Il me jeta une robe noire et s'avança à grands pas vers l'escalier sans porter attention à ma folie. Folie que je me refusais à écouter. Je me préparai. Le tissu soyeux glissa de mes mains jusqu'au sol et je le piétinai. Quand le traître s'engagea dans l'escalier abrupt, je le percutai de tout mon poids, de toutes mes forces. Ça ne manqua pas ; il dégringola jusqu'en bas. Et moi aussi.
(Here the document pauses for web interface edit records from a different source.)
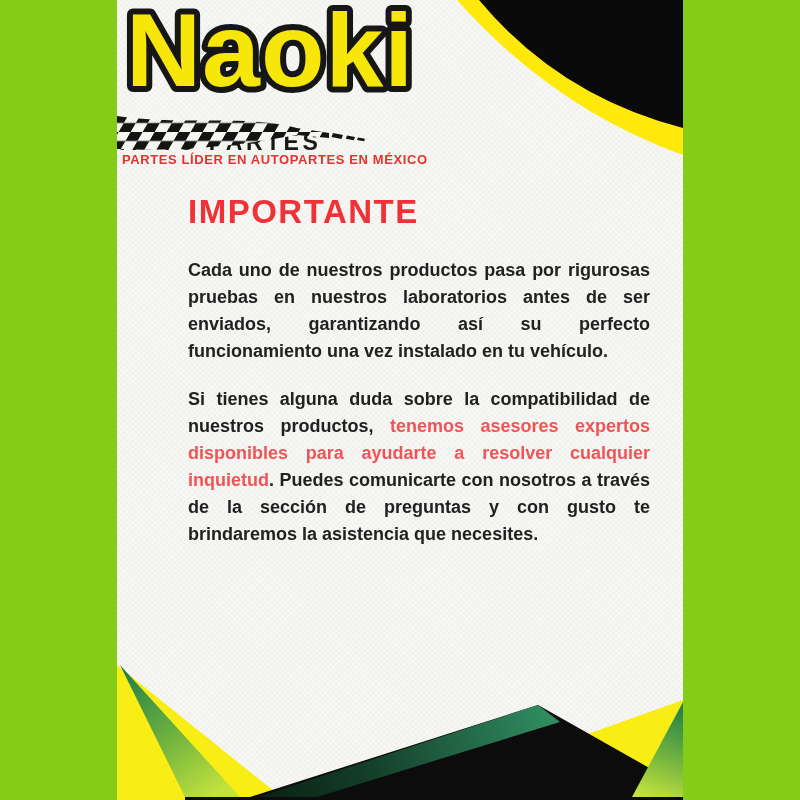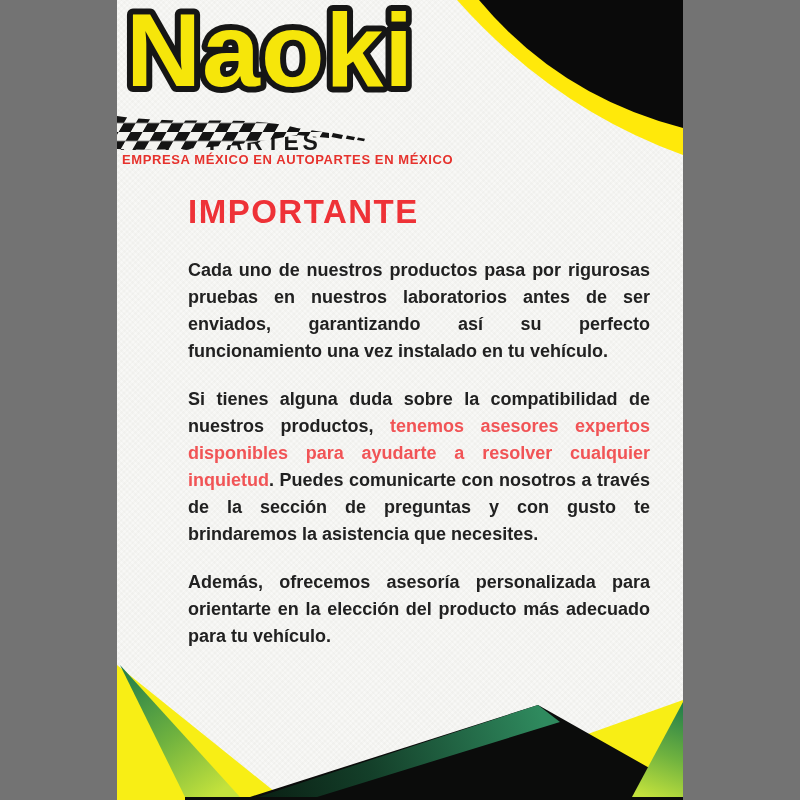"Naoki" .page { background: #737373 -> #84cc16 }
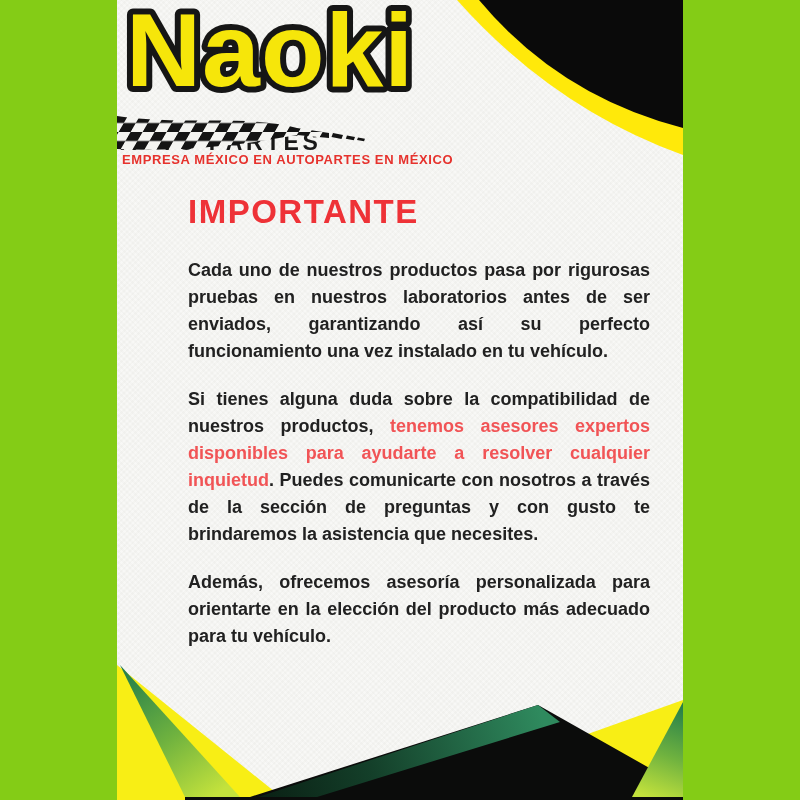"EMPRESA MÉXICO EN AUTOPARTES EN" div.slogan { text: EMPRESA MÉXICO -> PARTES LÍDER }
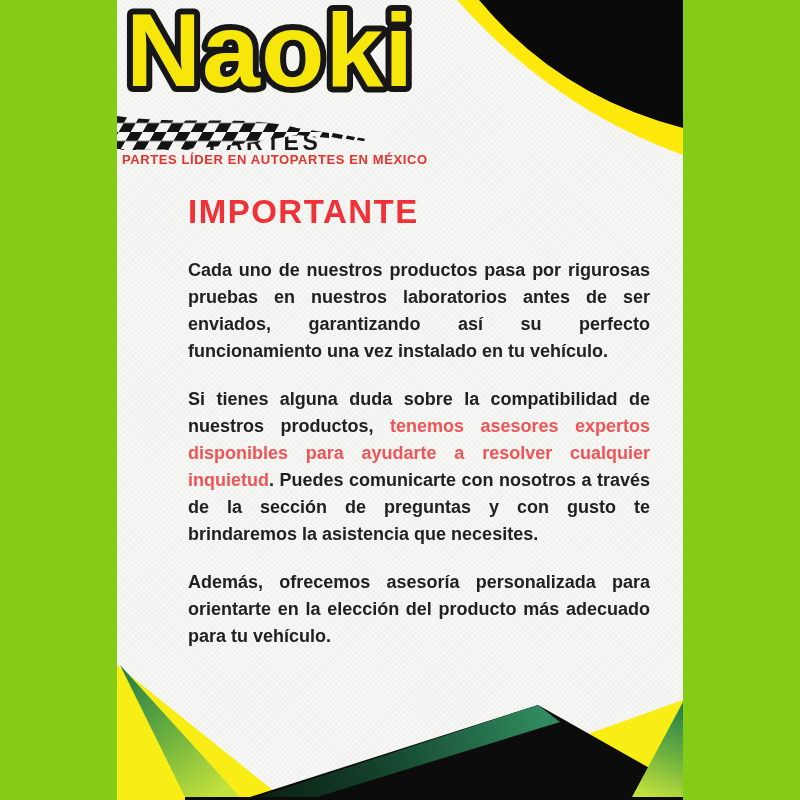"Además, ofrecemos asesoría personalizada" p { html: <p>Además, ofrecemos asesoría personalizada para orientarte en la elección del producto más adecuado para tu vehículo.</p> -> none }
Je lui rebondis sur le dos avec un grognement. Aussitôt, je voulus me relever pour partir mais je retombai, en proie au vertige. Alors, je me mis à ramper, m'écorchant le ventre, les coudes, avalant l'eau croupie. Mais j'avançai, c'était le principal.

Derrière moi, l'autre poussa un râle. Je n'avais plus beaucoup de temps. Nouvelle tentative. Je m'écroulai à nouveau et la fureur m'envahie. La fureur de vivre et celle de savoir que j'avais posé ma dernière carte.

- A moi ! hurla ma victime en me fixant, un sillon rouge lui barrant le visage.

J'accélérai le mouvement mais j'étais définitivement trop lent, j'entendais déjà des cris et des pas pressés faire écho dans le tunnel. Toute façon, même si je m'en sortais, je risquai fort de mourir d'infection, de maladie ou que sais-je d'autre horreur. Pas de mal donc.